Data excerpts:
########################################

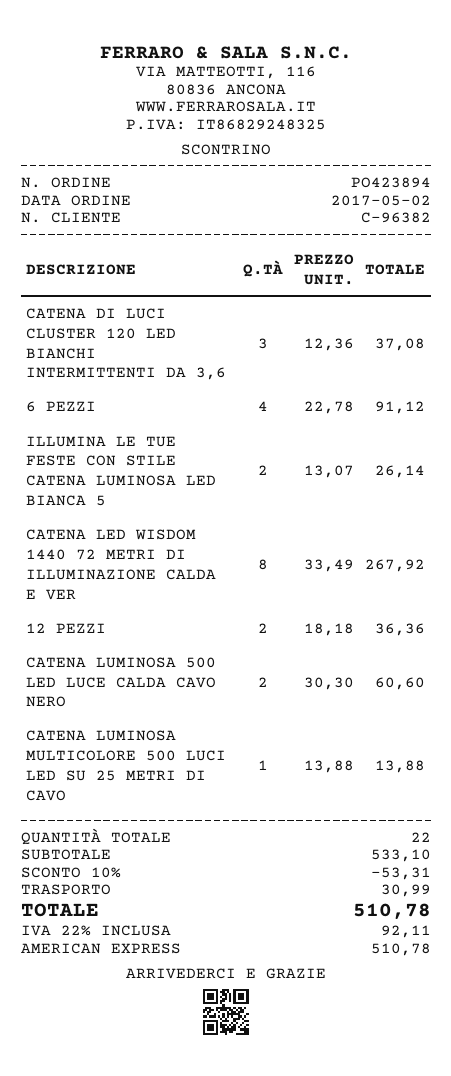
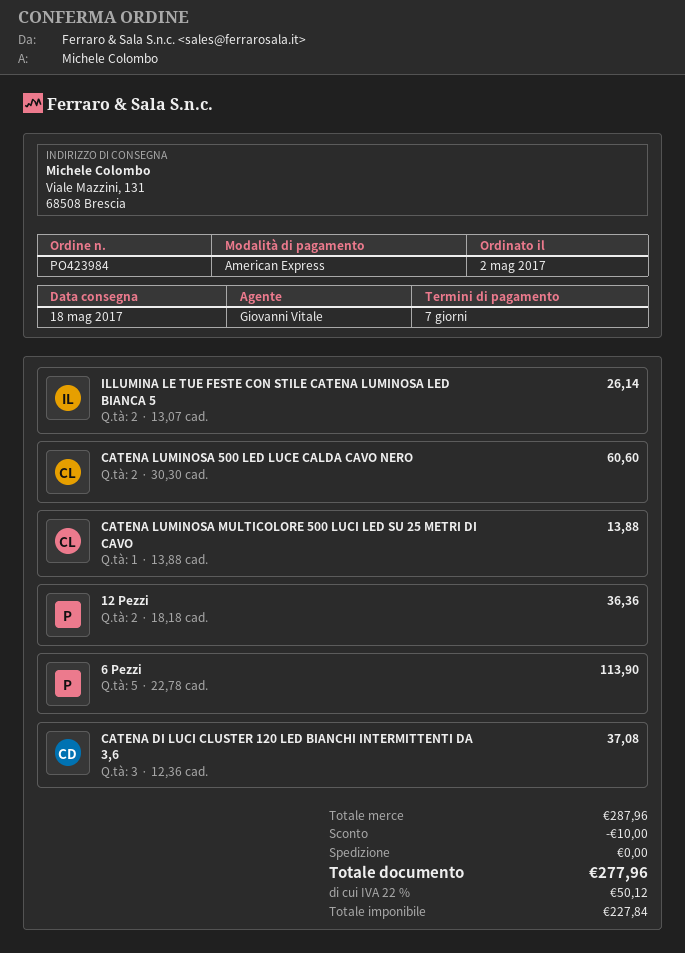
order number: PO423894 -> PO423984
6 PEZZI: 4 x 22.78 = 91.12 -> 5 x 22.78 = 113.90
CATENA LED WISDOM 1440 72 METRI DI ILLUMINAZIONE CALDA E VER: 8 x 33.49 = 267.92 -> none
subtotal: 533.10 -> 287.96
discount: 53.31 -> 10.00
shipping: 30.99 -> 0.00
tax: 22% = 92.11 -> 22% = 50.12
total: 510.78 -> 277.96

########################################

• Problem requirements: Transcribe every record above in full. Pictures stay out of the copy.

• Task response:
order number: PO423894 -> PO423984
6 PEZZI: 4 x 22.78 = 91.12 -> 5 x 22.78 = 113.90
CATENA LED WISDOM 1440 72 METRI DI ILLUMINAZIONE CALDA E VER: 8 x 33.49 = 267.92 -> none
subtotal: 533.10 -> 287.96
discount: 53.31 -> 10.00
shipping: 30.99 -> 0.00
tax: 22% = 92.11 -> 22% = 50.12
total: 510.78 -> 277.96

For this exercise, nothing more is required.